Since the beginning of 2014, the waste problem in Phnom Penh has made frequent appearances on newspaper headlines especially after events like CINTRI workers’ strike. The waste issue is exacerbated after heavy rains, which further illustrates the improper disposal of waste in Phnom Penh city. Waste collection and management is a common issue on the agenda of a fast growing and developing city like Phnom Penh.
The population of Phnom Penh has increased from 1.3 million in 2008 to 2.2 million in 2014 according to the World Population Review. With the increasing population, more and more waste is being generated every day from households, markets, restaurants, and other businesses.
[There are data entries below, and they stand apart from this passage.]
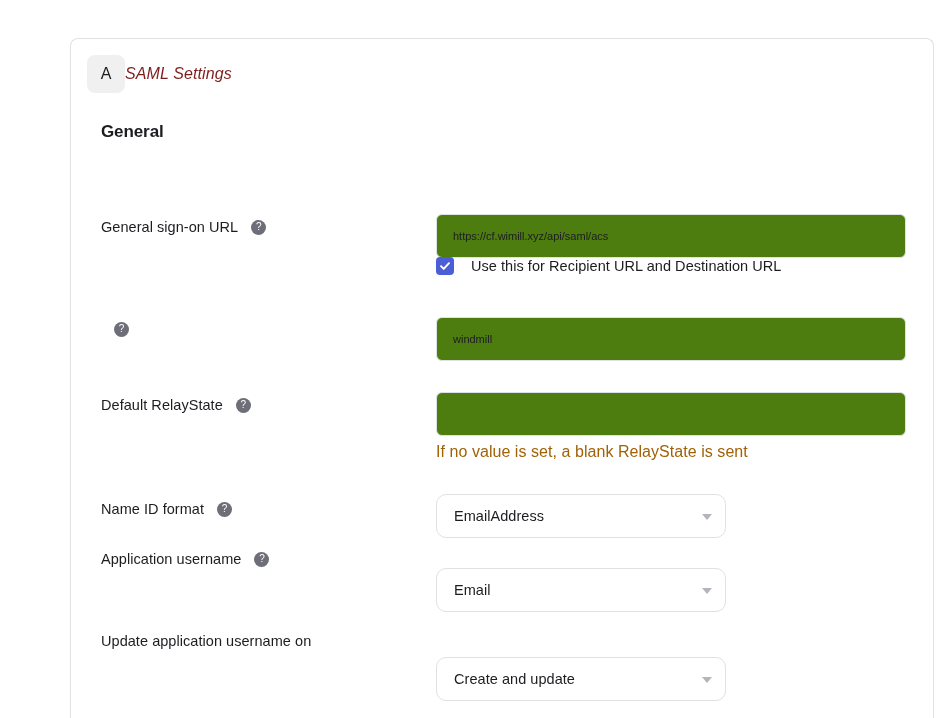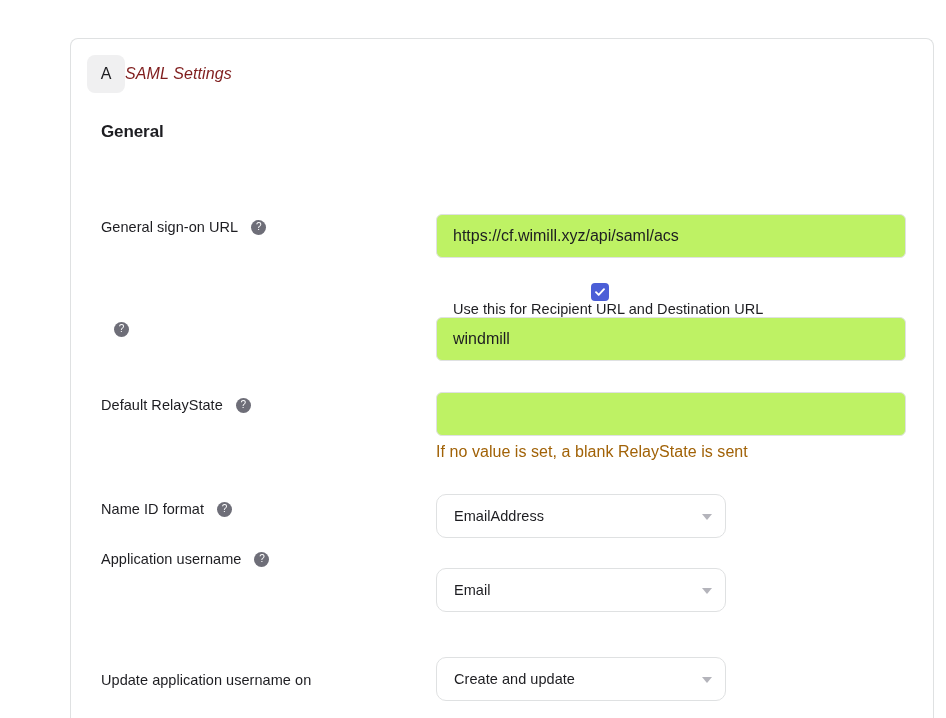"https://cf.wimill.xyz/api/saml/acs" .text-input { background: #bef264 -> #4d7c0f; font-size: 16px -> 11px }
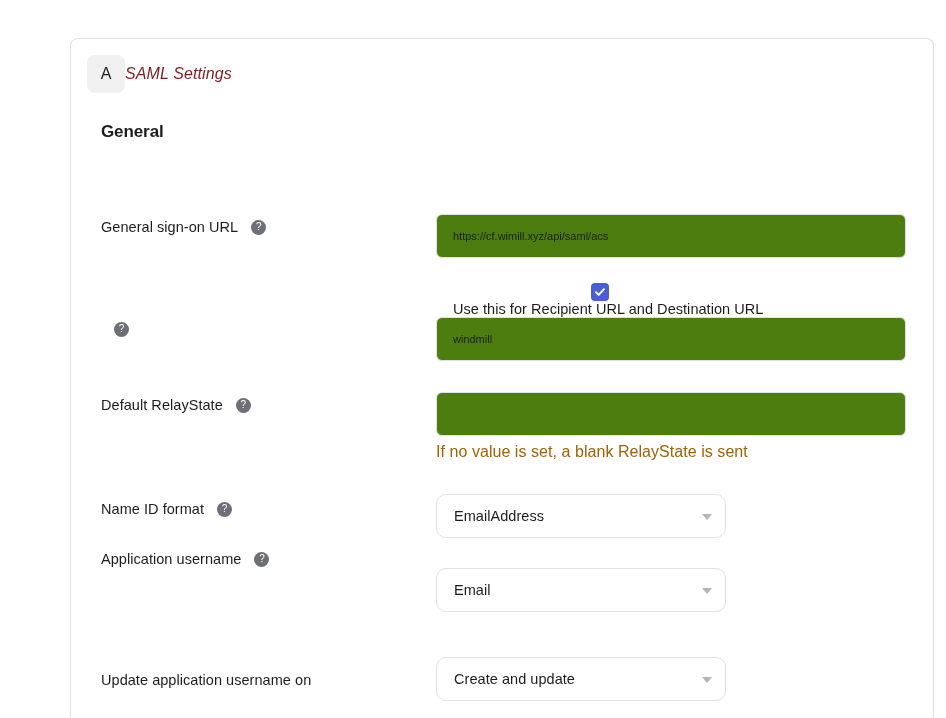"Use this for Recipient URL" div.checkbox-row { flex-direction: column -> none; top: 114px -> 88px }
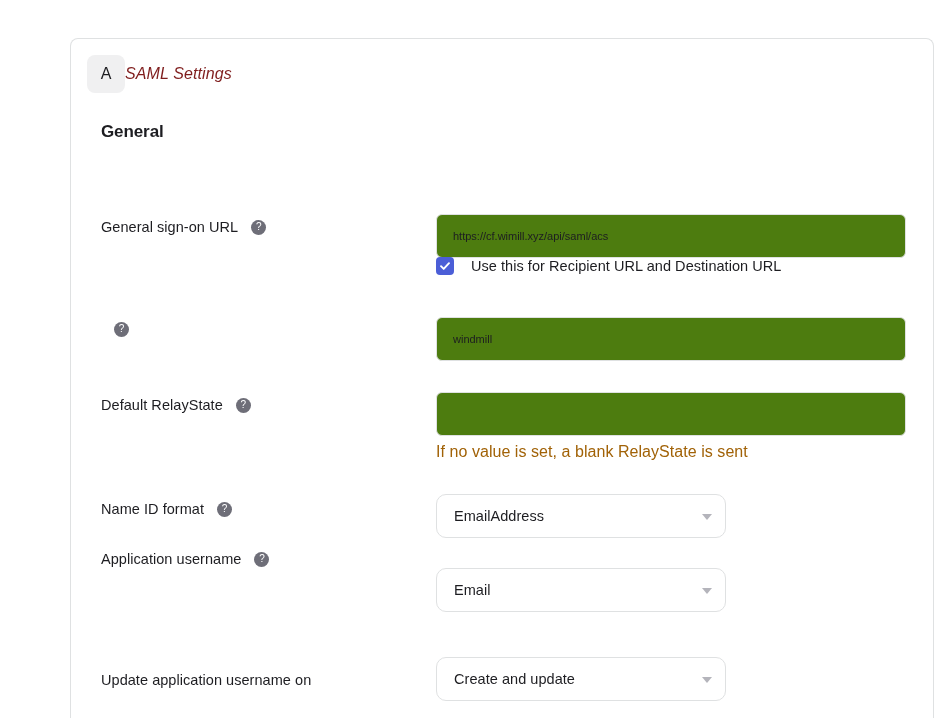"Update application username on" div.label-cell { top: 503px -> 464px }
According to a working paper by CICP (a research institution in Cambodia), waste in Phnom Penh city in 2006 was generated at around 906 tons/day during the dry season and around 875 tons/day during the rainy season. However, only 63.9% of that waste was collected.
Waste collection in Phnom Penh is handled by a private company and the Phnom Penh Municipality. In 1997, a company called PSBK signed a contract with Phnom Penh Municipality to manage the city’s waste for the next 50 years. However, in 2002, CINTRI took over and has monopolized waste collection in the city since then. In addition to the contributions of this private company, the Phnom Penh Municipality is also responsible for waste collection and management in some parts of Phnom Penh. Those areas include poor neighborhoods and squatter communities where there is limited road access. This is done by an agency of the Municipality called the Phnom Penh Waste Management Authority (PPWMA) whose role is to either provide waste management services itself or contract out these services to a private company and monitor their performance.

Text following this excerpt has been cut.